La escuela tradicional nació con la Revolución Industrial. No fue pensada para educar, sino para uniformar. Niños sentados en fila, campanas que imitan timbres de fábrica, horarios rígidos, castigos, materias divididas como departamentos de una empresa. El objetivo: producir obreros y empleados eficientes, no pensadores incómodos.
La crítica no es nueva. Ivan Illich lo denunció en ”La Sociedad Desescolarizada” en los años 70. Paulo Freire habló de la “Educación Bancaria”, donde el alumno solo recibe depósitos de conocimiento muerto. Y sin embargo, el sistema sobrevivió, más por inercia que por virtud.
Pero ahora entra en escena una fuerza que no pide permiso: la Inteligencia Artificial. Capaz de enseñar, evaluar, corregir, adaptarse, motivar, incluso emocionar —o al menos simular que lo hace—. La IA pone en entredicho la necesidad de edificios, pupitres, pizarras y profesores. Pronto el presupuesto nacional para la educación será mínimo.
¿Desaparición o mutación? Imaginemos un futuro cercano: cada niño con su tutor de IA personalizado pero robotizado, disponible en línea 24/7, que ajusta la dificultad de las lecciones, identifica sus talentos, recomienda lecturas, corrige su gramática y le responde con voz suave y mirada digital. Ya no hay recreo. Tampoco hay castigos. Solo hay algoritmos.



¿Es eso educación o programación? ¿Es liberación o control perfecto? La escuela podría desaparecer, sí, pero eso no garantiza que lo que venga después sea mejor. El peligro no está en la ausencia del maestro, sino en la eliminación del error, de la duda, del silencio, del aburrimiento, del juego y de la pérdida de tiempo, es decir, de lo humano.
Uno de los riesgos más profundos de esta previsible revolución educativa es el empobrecimiento de la invención individual. Si cada alumno recibe una enseñanza optimizada, guiada y asistida por un software infinitamente más capaz que él, ¿qué sentido tiene equivocarse? ¿Qué valor tiene una ocurrencia propia cuando la máquina siempre tiene la respuesta correcta?
La IA no solo resuelve problemas, también los previene. Y al hacerlo, asfixia la chispa que nace del error, del absurdo, del ensayo y el fracaso. A cambio, eso sí, podríamos ver nacer una nueva forma de inteligencia: la grupal. Equipos humanos coordinados por algoritmos, estudiantes colaborando desde diferentes partes del mundo en proyectos comunes, ideas pulidas colectivamente con la ayuda de sistemas que organizan, sintetizan, priorizan. Es la utopía del conocimiento compartido.

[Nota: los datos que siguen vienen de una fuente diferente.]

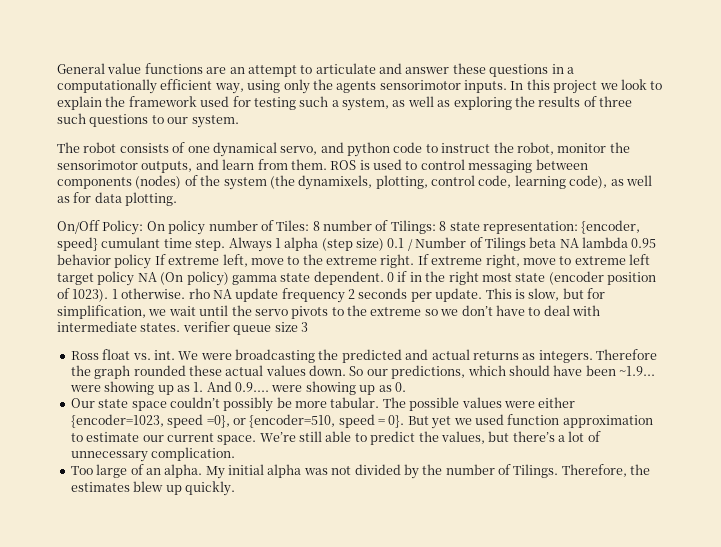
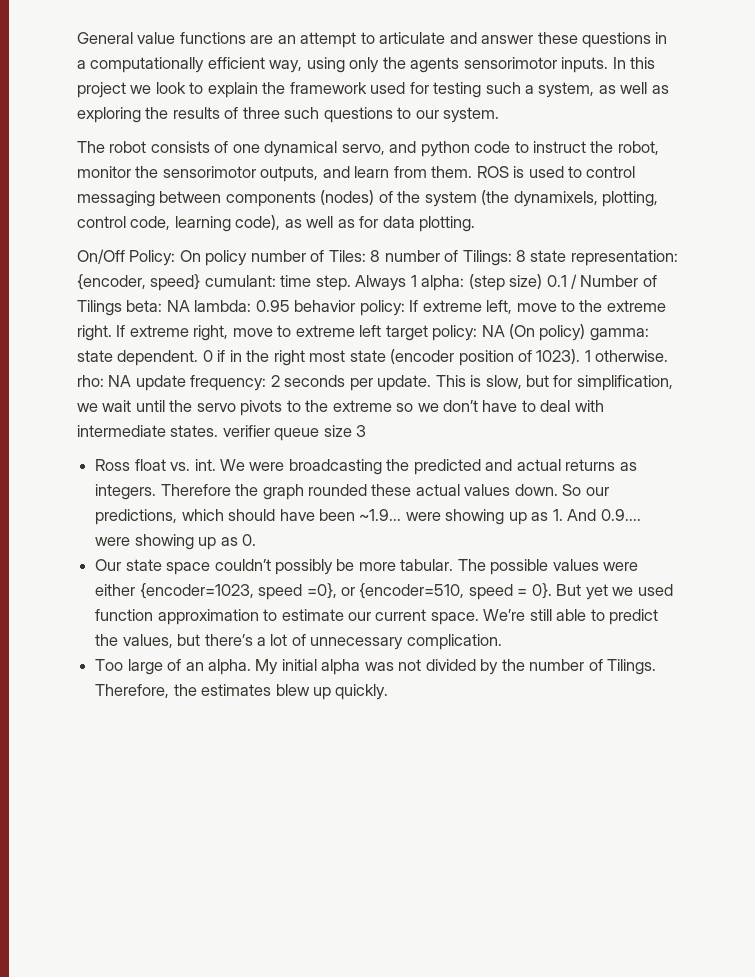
[101,237,161,248] cumulant -> [204,275,276,287] cumulant:
[284,237,319,251] alpha -> [421,275,465,291] alpha:
[529,237,628,248] beta NA lambda -> [126,300,252,312] beta: NA lambda:
[114,254,152,269] policy -> [359,300,405,316] policy:
[97,271,135,286] policy -> [432,325,478,341] policy:
[231,275,277,285] gamma -> [589,328,649,341] gamma:
[188,288,210,299] rho -> [77,375,104,387] rho:
[281,288,345,303] frequency -> [190,375,267,391] frequency:

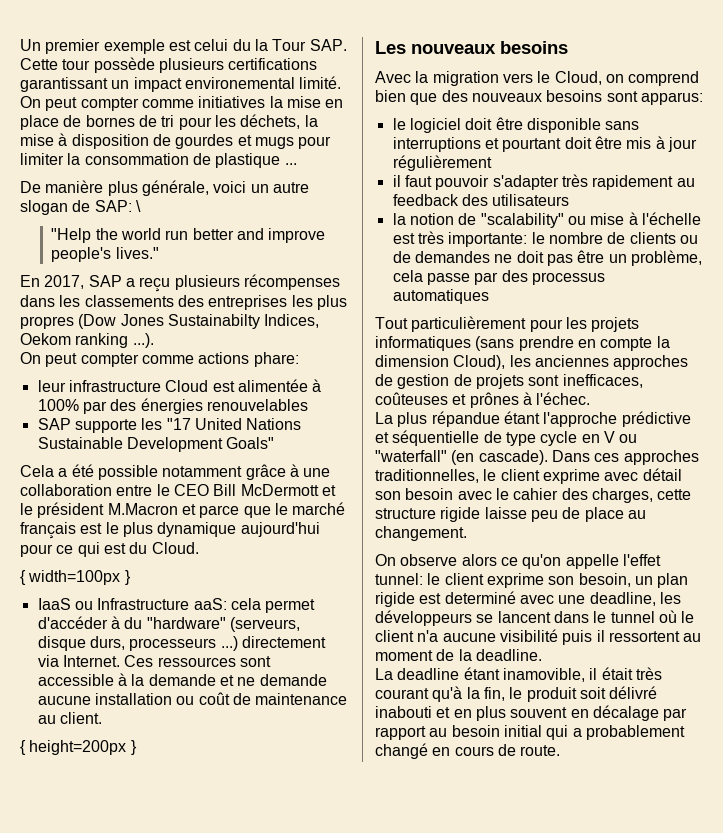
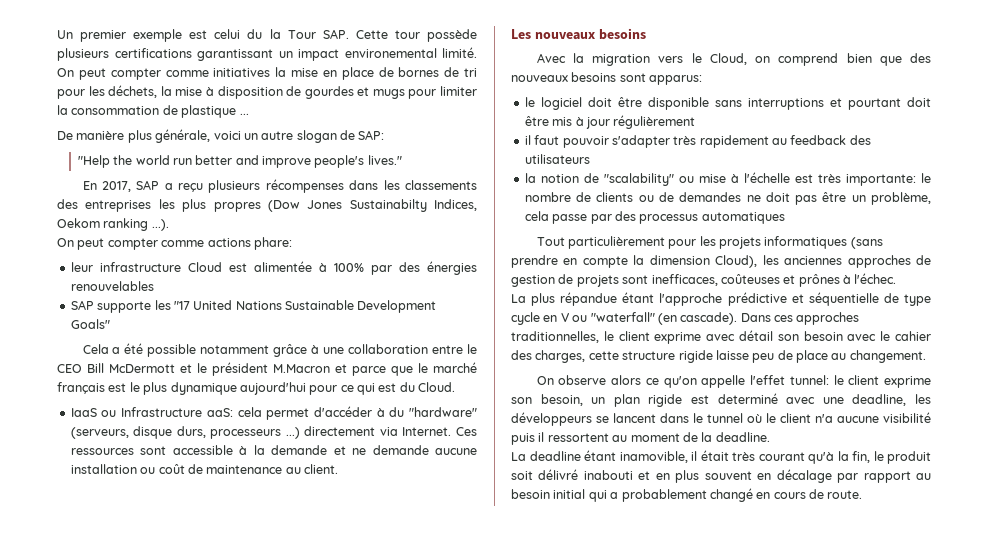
[135,200,141,212] \ -> (385, 135) none
[20,570,131,585] // { width=100px } -> (456, 387) none
[20,740,137,755] // { height=200px } -> (338, 469) none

Pero incluso eso plantea una pregunta incómoda: ¿cuánto de esa “inteligencia colectiva” será humana y cuánto será la Inteligencia Artificial pensando por nosotros? La escuela no es solo un lugar para aprender. Es donde uno se aburre, pelea, se enamora, descubre injusticias, aprende a oponerse a la autoridad, se reconcilia con la lectura y se enfrenta al otro. El maestro no es solo quien enseña la tabla del nueve (que trabajo me dio aprenderla): es quien ve al niño, lo nombra, lo ubica en el mundo. Una IA puede adaptar el contenido, pero no puede asumir la ternura, la mirada, el gesto de aliento que anima vidas.
Una escuela sin maestros puede producir técnicos, pero no seres humanos completos. Hoy sentimos nostalgia ante la posible pérdida de rasgos humanos, pero… ¿sentirán lo mismo los hombres del futuro? ¿Y entonces? No se trata de negar la revolución que viene. Sería tan absurdo como haber querido detener la imprenta o la electricidad. Pero tampoco debemos entregarnos con fe ciega al nuevo dios digital. La educación del futuro no tiene que ser más eficiente, sino más humana. Quizás las escuelas como edificios desaparezcan, pero lo que no puede desaparecer es la comunidad, la conversación, el maestro como faro. Que la IA nos ayude, sí. Que nos sustituya, no.
Un objetivo deseable puede ser que, en un mundo cooptado por la Inteligencia Artificial, se necesite más que nunca la inteligencia emocional, ética y poética. No para competir con las máquinas, sino para seguir siendo humanos.